[Saved data entries]
################
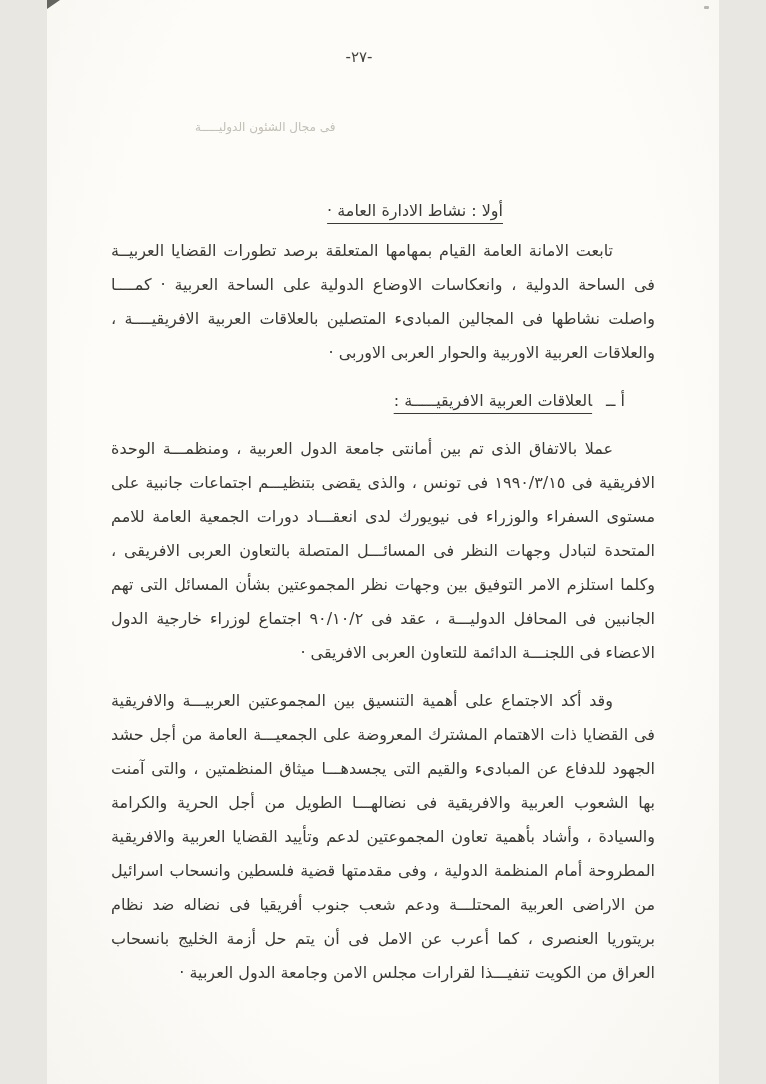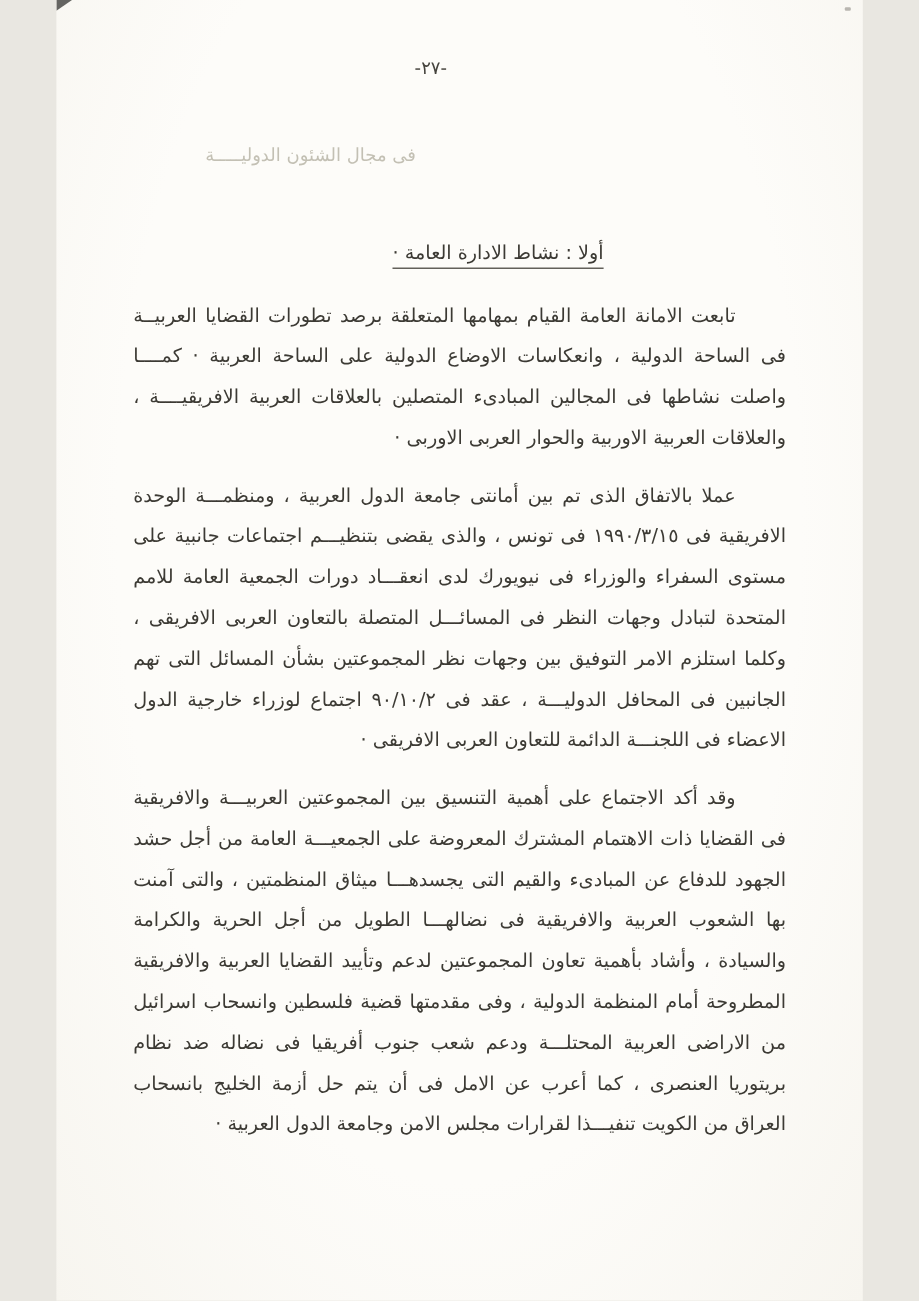--- a/index.html
+++ b/index.html
@@ -52,8 +52,8 @@
   .faded-title {
     position: absolute;
     top: 120px;
-    left: 124px;
-    font-size: 15px;
+    left: 148px;
+    font-size: 12px;
     color: #c3c0b4;
     letter-spacing: .5px;
     filter: blur(.4px);

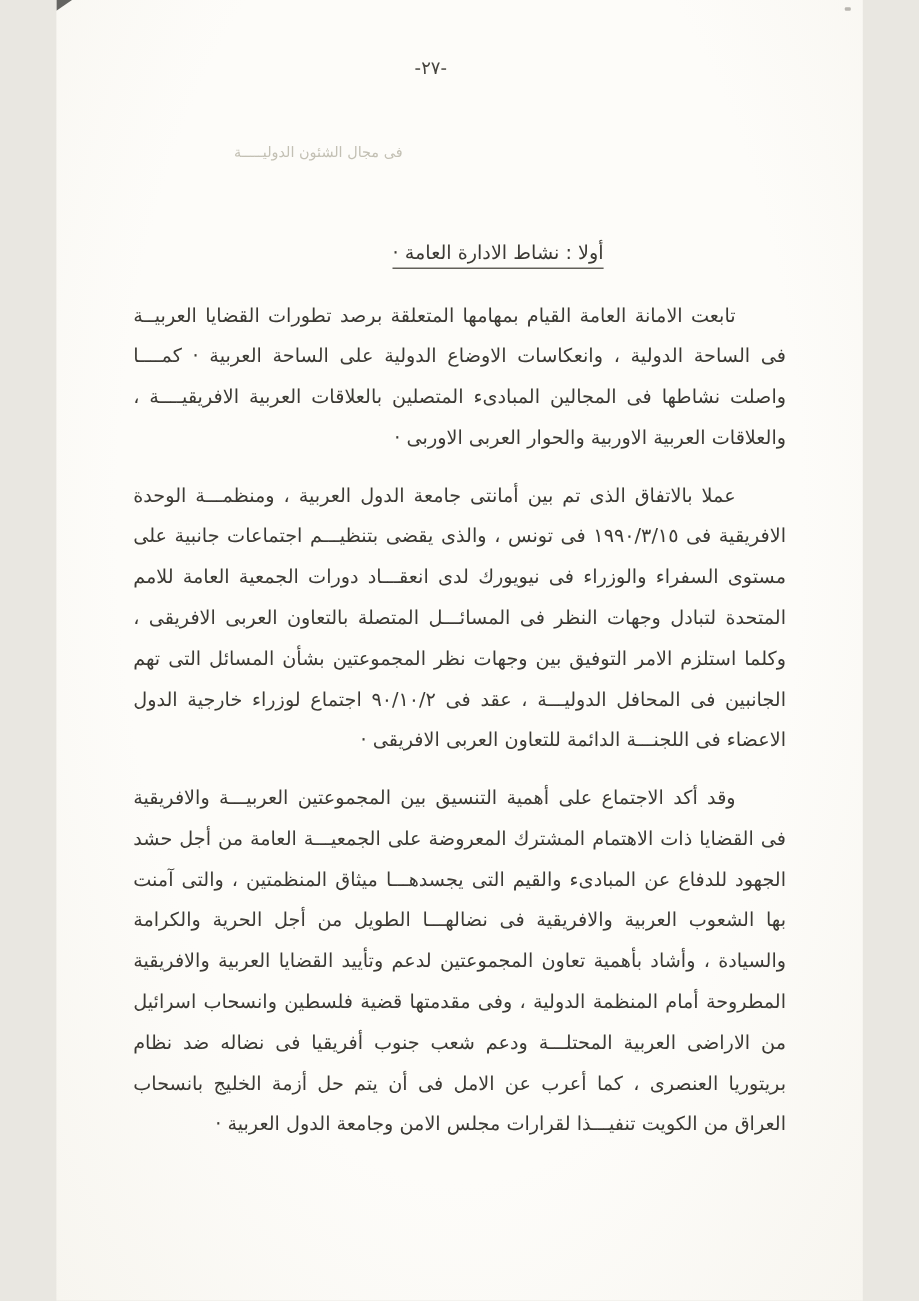--- a/index.html
+++ b/index.html
@@ -77,7 +77,7 @@
   }
   .heading.first {
     margin-right: 152px;
-    margin-bottom: 18px;
+    margin-bottom: 6px;
   }
   .heading.sub {
     margin: 10px 30px 14px 0;

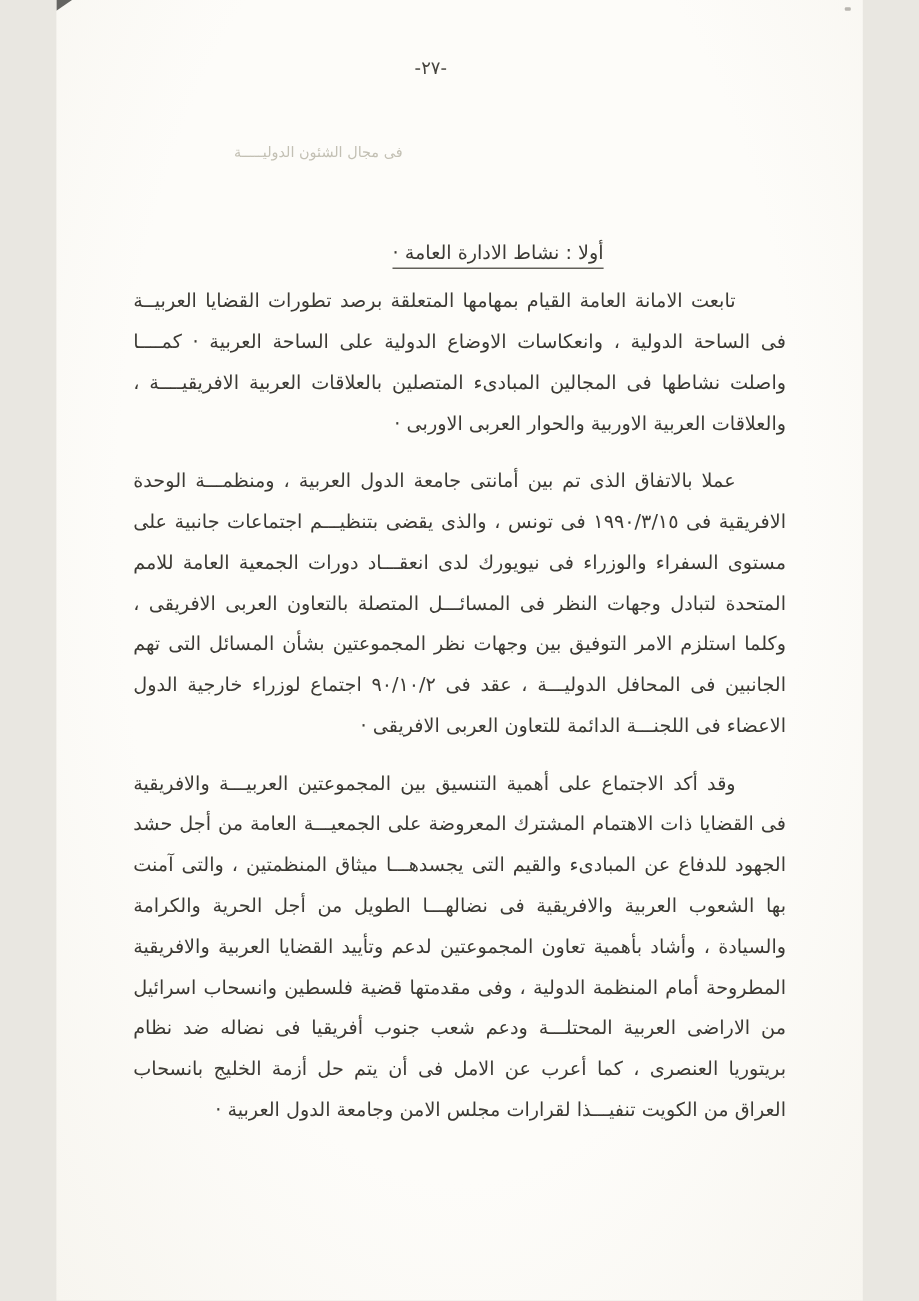--- a/index.html
+++ b/index.html
@@ -116,6 +116,9 @@
 
     <p class="para">تابعت الامانة العامة القيام بمهامها المتعلقة برصد تطورات القضايا العربيــة فى الساحة الدولية ، وانعكاسات الاوضاع الدولية على الساحة العربية · كمــــا واصلت نشاطها فى المجالين المبادىء المتصلين بالعلاقات العربية الافريقيــــة ، والعلاقات العربية الاوربية والحوار العربى الاوربى ·</p>
 
+    <div class="heading sub">
+      <span class="prefix">أ ــ</span><span class="underlined">العلاقات العربية الافريقيـــــة :</span>
+    </div>
 
     <p class="para">عملا بالاتفاق الذى تم بين أمانتى جامعة الدول العربية ، ومنظمـــة الوحدة الافريقية فى ١٩٩٠/٣/١٥ فى تونس ، والذى يقضى بتنظيـــم اجتماعات جانبية على مستوى السفراء والوزراء فى نيويورك لدى انعقـــاد دورات الجمعية العامة للامم المتحدة لتبادل وجهات النظر فى المسائـــل المتصلة بالتعاون العربى الافريقى ، وكلما استلزم الامر التوفيق بين وجهات نظر المجموعتين بشأن المسائل التى تهم الجانبين فى المحافل الدوليـــة ، عقد فى ٩٠/١٠/٢ اجتماع لوزراء خارجية الدول الاعضاء فى اللجنـــة الدائمة للتعاون العربى الافريقى ·</p>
################
Work task ▸
Without the pictures, return the records above exactly as written.

Result ▸
--- a/index.html
+++ b/index.html
@@ -52,8 +52,8 @@
   .faded-title {
     position: absolute;
     top: 120px;
-    left: 124px;
-    font-size: 15px;
+    left: 148px;
+    font-size: 12px;
     color: #c3c0b4;
     letter-spacing: .5px;
     filter: blur(.4px);

--- a/index.html
+++ b/index.html
@@ -77,7 +77,7 @@
   }
   .heading.first {
     margin-right: 152px;
-    margin-bottom: 18px;
+    margin-bottom: 6px;
   }
   .heading.sub {
     margin: 10px 30px 14px 0;

--- a/index.html
+++ b/index.html
@@ -116,6 +116,9 @@
 
     <p class="para">تابعت الامانة العامة القيام بمهامها المتعلقة برصد تطورات القضايا العربيــة فى الساحة الدولية ، وانعكاسات الاوضاع الدولية على الساحة العربية · كمــــا واصلت نشاطها فى المجالين المبادىء المتصلين بالعلاقات العربية الافريقيــــة ، والعلاقات العربية الاوربية والحوار العربى الاوربى ·</p>
 
+    <div class="heading sub">
+      <span class="prefix">أ ــ</span><span class="underlined">العلاقات العربية الافريقيـــــة :</span>
+    </div>
 
     <p class="para">عملا بالاتفاق الذى تم بين أمانتى جامعة الدول العربية ، ومنظمـــة الوحدة الافريقية فى ١٩٩٠/٣/١٥ فى تونس ، والذى يقضى بتنظيـــم اجتماعات جانبية على مستوى السفراء والوزراء فى نيويورك لدى انعقـــاد دورات الجمعية العامة للامم المتحدة لتبادل وجهات النظر فى المسائـــل المتصلة بالتعاون العربى الافريقى ، وكلما استلزم الامر التوفيق بين وجهات نظر المجموعتين بشأن المسائل التى تهم الجانبين فى المحافل الدوليـــة ، عقد فى ٩٠/١٠/٢ اجتماع لوزراء خارجية الدول الاعضاء فى اللجنـــة الدائمة للتعاون العربى الافريقى ·</p>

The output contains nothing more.